→ **Information**
^^^^^^^^^^^^^^^^

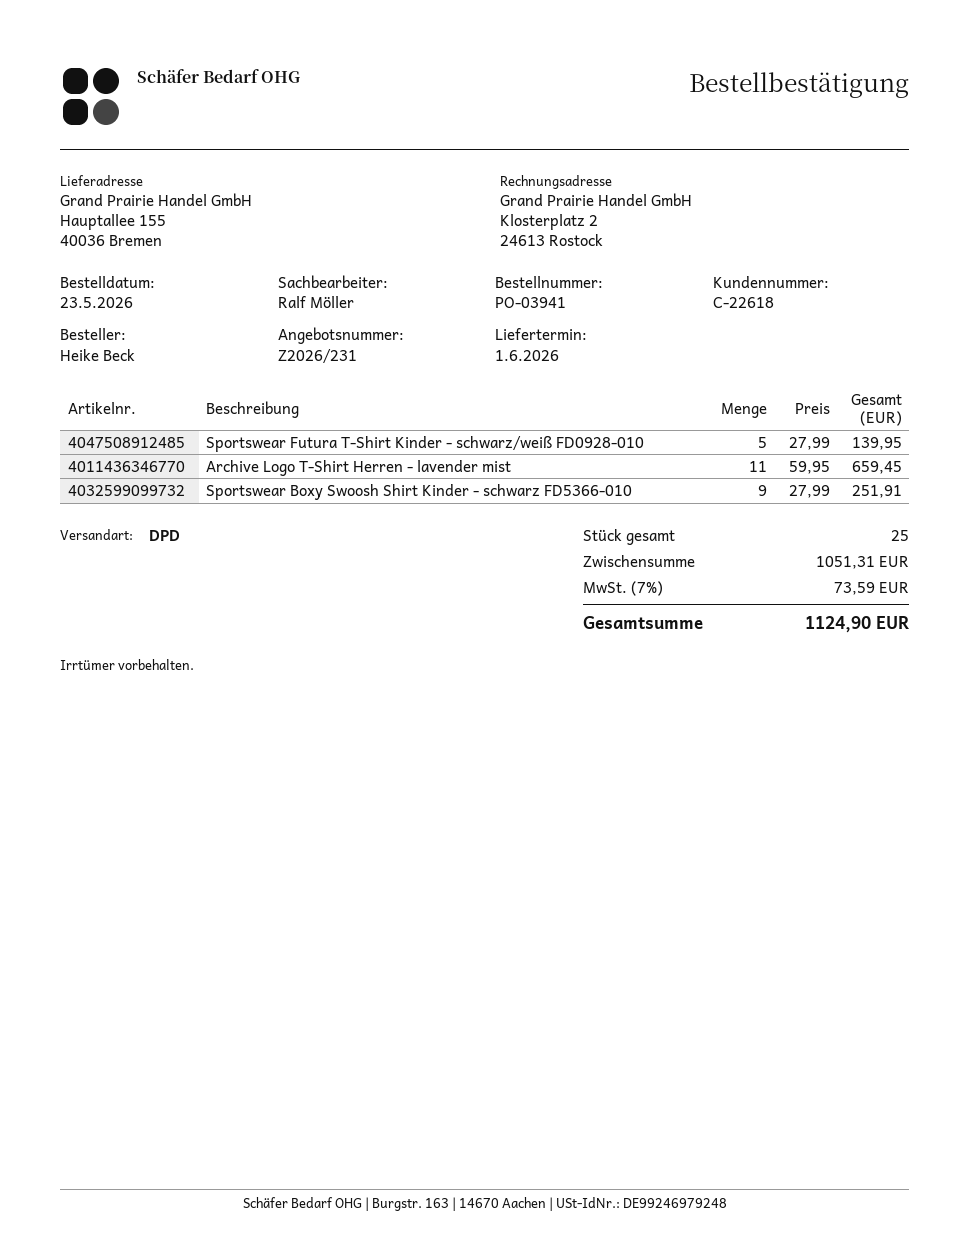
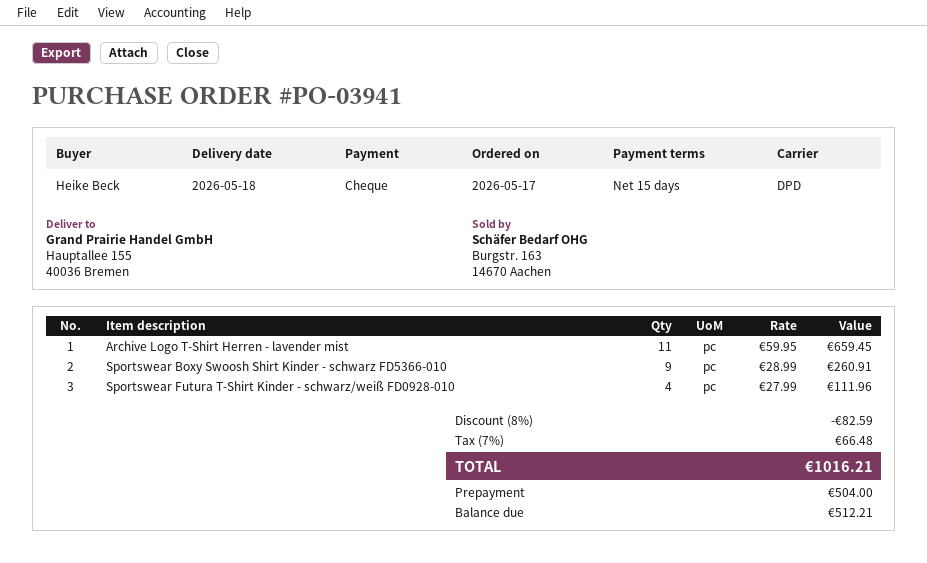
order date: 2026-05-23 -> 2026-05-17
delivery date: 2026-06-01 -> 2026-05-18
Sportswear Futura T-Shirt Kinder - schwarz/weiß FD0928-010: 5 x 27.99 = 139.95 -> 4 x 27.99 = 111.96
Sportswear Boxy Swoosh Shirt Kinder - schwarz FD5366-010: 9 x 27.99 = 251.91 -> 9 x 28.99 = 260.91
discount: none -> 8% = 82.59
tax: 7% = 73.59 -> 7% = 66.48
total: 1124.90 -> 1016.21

^^^^^^^^^^^^^^^^

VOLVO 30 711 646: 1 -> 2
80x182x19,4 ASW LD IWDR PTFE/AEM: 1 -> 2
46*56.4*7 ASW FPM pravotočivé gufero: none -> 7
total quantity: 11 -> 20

^^^^^^^^^^^^^^^^

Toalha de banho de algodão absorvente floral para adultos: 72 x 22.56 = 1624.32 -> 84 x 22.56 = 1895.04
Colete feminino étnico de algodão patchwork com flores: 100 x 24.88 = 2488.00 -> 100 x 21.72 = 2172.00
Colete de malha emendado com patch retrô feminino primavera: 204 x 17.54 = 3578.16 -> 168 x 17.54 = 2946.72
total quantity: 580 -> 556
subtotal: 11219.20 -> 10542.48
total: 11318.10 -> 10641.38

^^^^^^^^^^^^^^^^

→ **The task**
Using the entries above, return exactly the lines from the line with "80x182x19,4 ASW LD IWDR PTFE/AEM: 1 -> 2" to the line with "total quantity: 11 -> 20", counting both of those lines.

→ **Result of this exercise**
80x182x19,4 ASW LD IWDR PTFE/AEM: 1 -> 2
46*56.4*7 ASW FPM pravotočivé gufero: none -> 7
total quantity: 11 -> 20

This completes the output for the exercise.